Ранним весенним утром я направился с Первой линии Васильевского острова, где снимал комнату, по Университетской набережной к зеленому трехэтажному зданию филологического и восточного факультетов. Справа от меня за искрящейся лентой полноводной Невы сверкал купол Исаакиевского собора, выглядывал из свежей листвы Медный всадник.

Напротив филфака, у газетного киоска, еще издали я заметил необычную для этого времени толпу. Это была очередь за газетой «Правда», которую ожидали с минуты на минуту, в очереди стояли и мои сокурсники, от которых я узнал, что профессор перенес экзамен на послеобеденное время, с тем чтобы студенты могли ознакомиться со сталинской статьей по языкознанию. Она, оказывается, передавалась по радио и читал ее знаменитый диктор Юрий Левитан, чей голос был всем хорошо знаком еще по военным сводкам, когда он торжественно и значительно произносил перед микрофоном сообщения Информбюро. Я встал в хвост очереди, но газеты мне не досталось — многие брали по нескольку экземпляров.

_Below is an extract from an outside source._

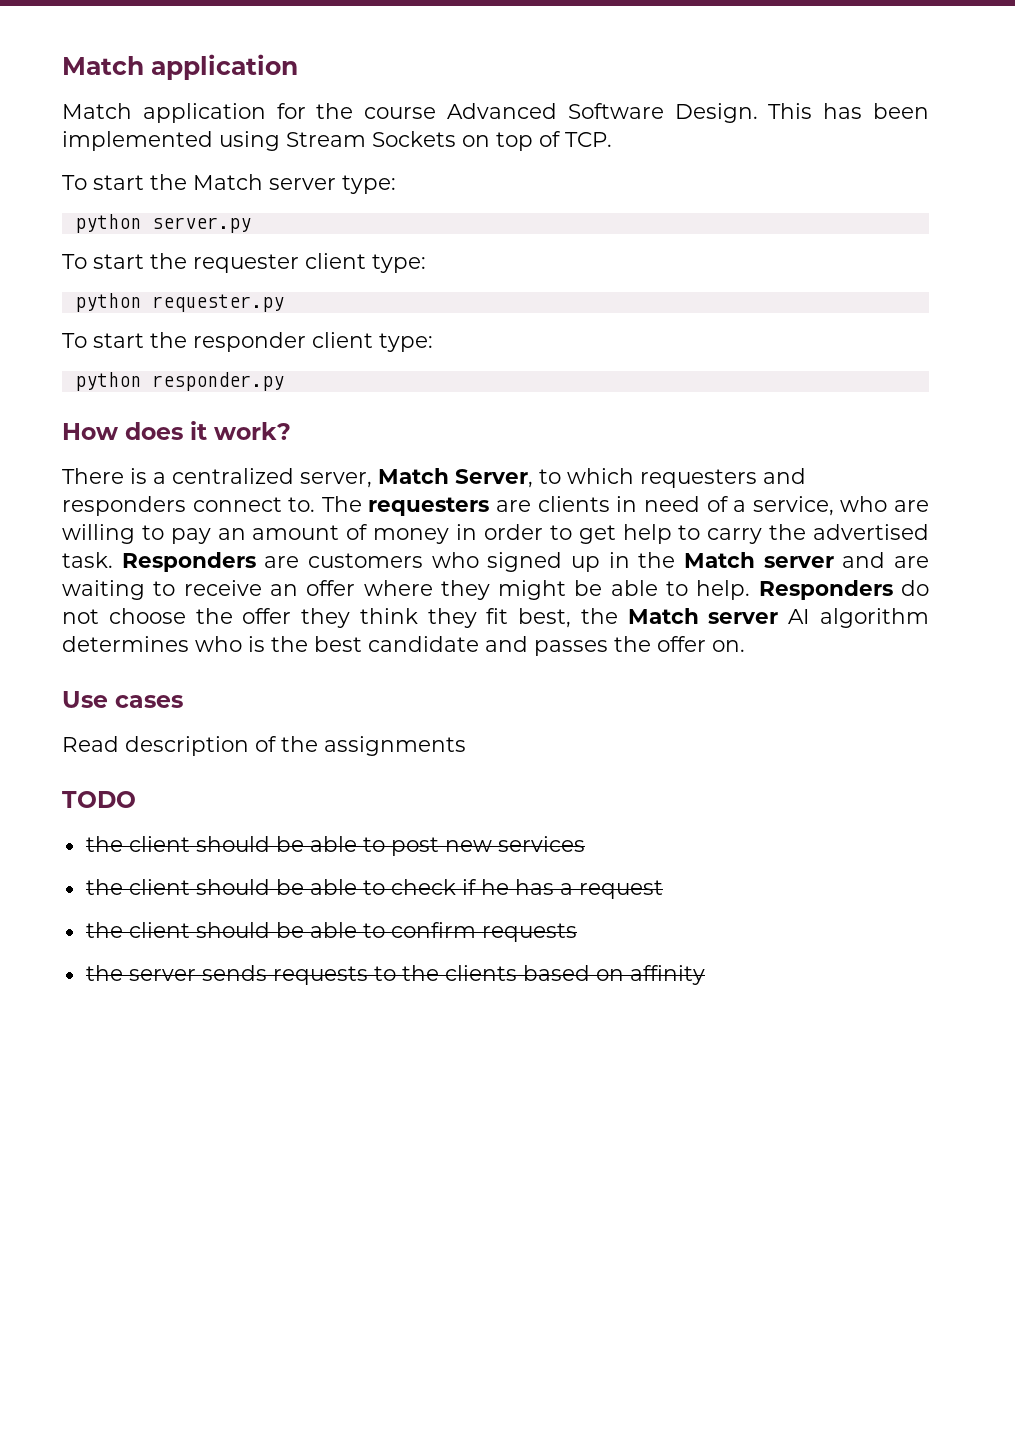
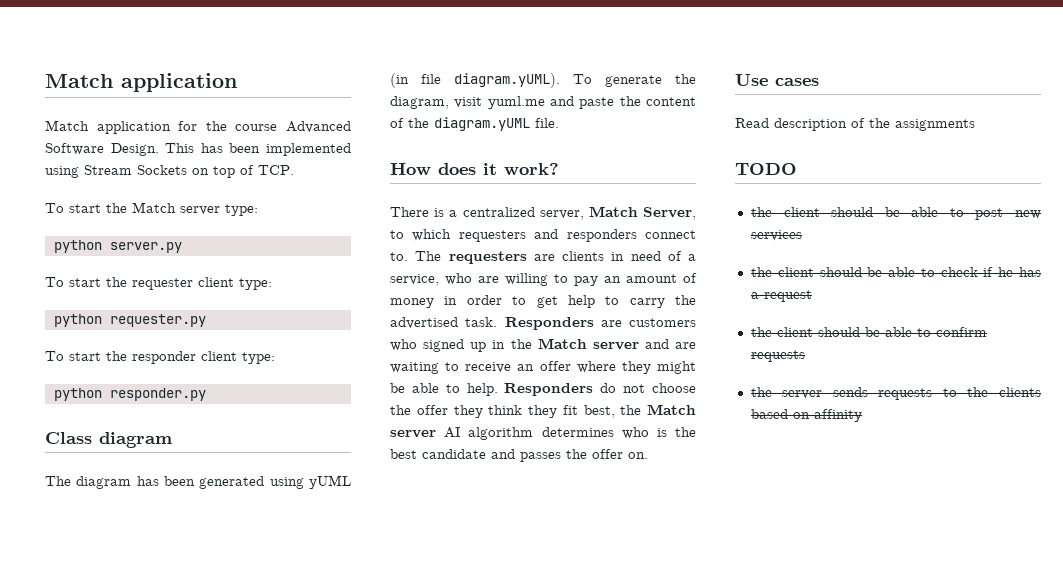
(284, 381) none -> [45,432,172,448] [45,475,351,489] [390,73,696,88] [390,96,696,109] [390,117,559,131] // Class diagram // The diagram has been generated using yUML (in file diagram.yUML). To generate the diagram, visit yuml.me and paste the content of the diagram.yUML file.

В вестибюле факультета было прохладно и, как всегда, оживленно. Но в этой оживленности чувствовалась весьма определенная, ясно различимая растерянность у всегда самоуверенных, солидных профессоров, старших преподавателей, ассистентов и аспирантов. Все они разговаривали как-то приглушенно, вполголоса и были подчеркнуто вежливы с гардеробщиками. Я видел их такими только раз, сравнительно недавно, на похоронах академика Льва Семеновича Берга.

Но попадались и веселые, даже злорадно-улыбчивые лица, особенно среди студентов я аспирантов.

— Экзамен-то будет? — спросил я однокурсника.

— Профессор уже в аудитории, — ответил он. — По спрашивает только по сталинской статье «Относительно марксизма в языкознании».

— А мне газеты не досталось, — вздохнул я с сожалением.

Я успел разглядеть у счастливых обладателей «Правды», что статья огромная, занимает чуть ли не всю газетную площадь. При всем желании быстро прочитать ее просто невозможно.

Но делать нечего: пришлось подниматься на второй этаж, к дверям аудитории, возле которых уже толпились мои сокурсники. Из отрывочных, возбужденных разговоров я узнал, что профессор Холодович задает только один вопрос: с чем сравнивает товарищ Сталин грамматику.

Но дело в том, что я и этого не знал.

— С геометрией, — сообщил мне ханты Виктор Алачев. Он развернул передо мной драгоценный газетный лист и показал соответствующее место в сталинской статье.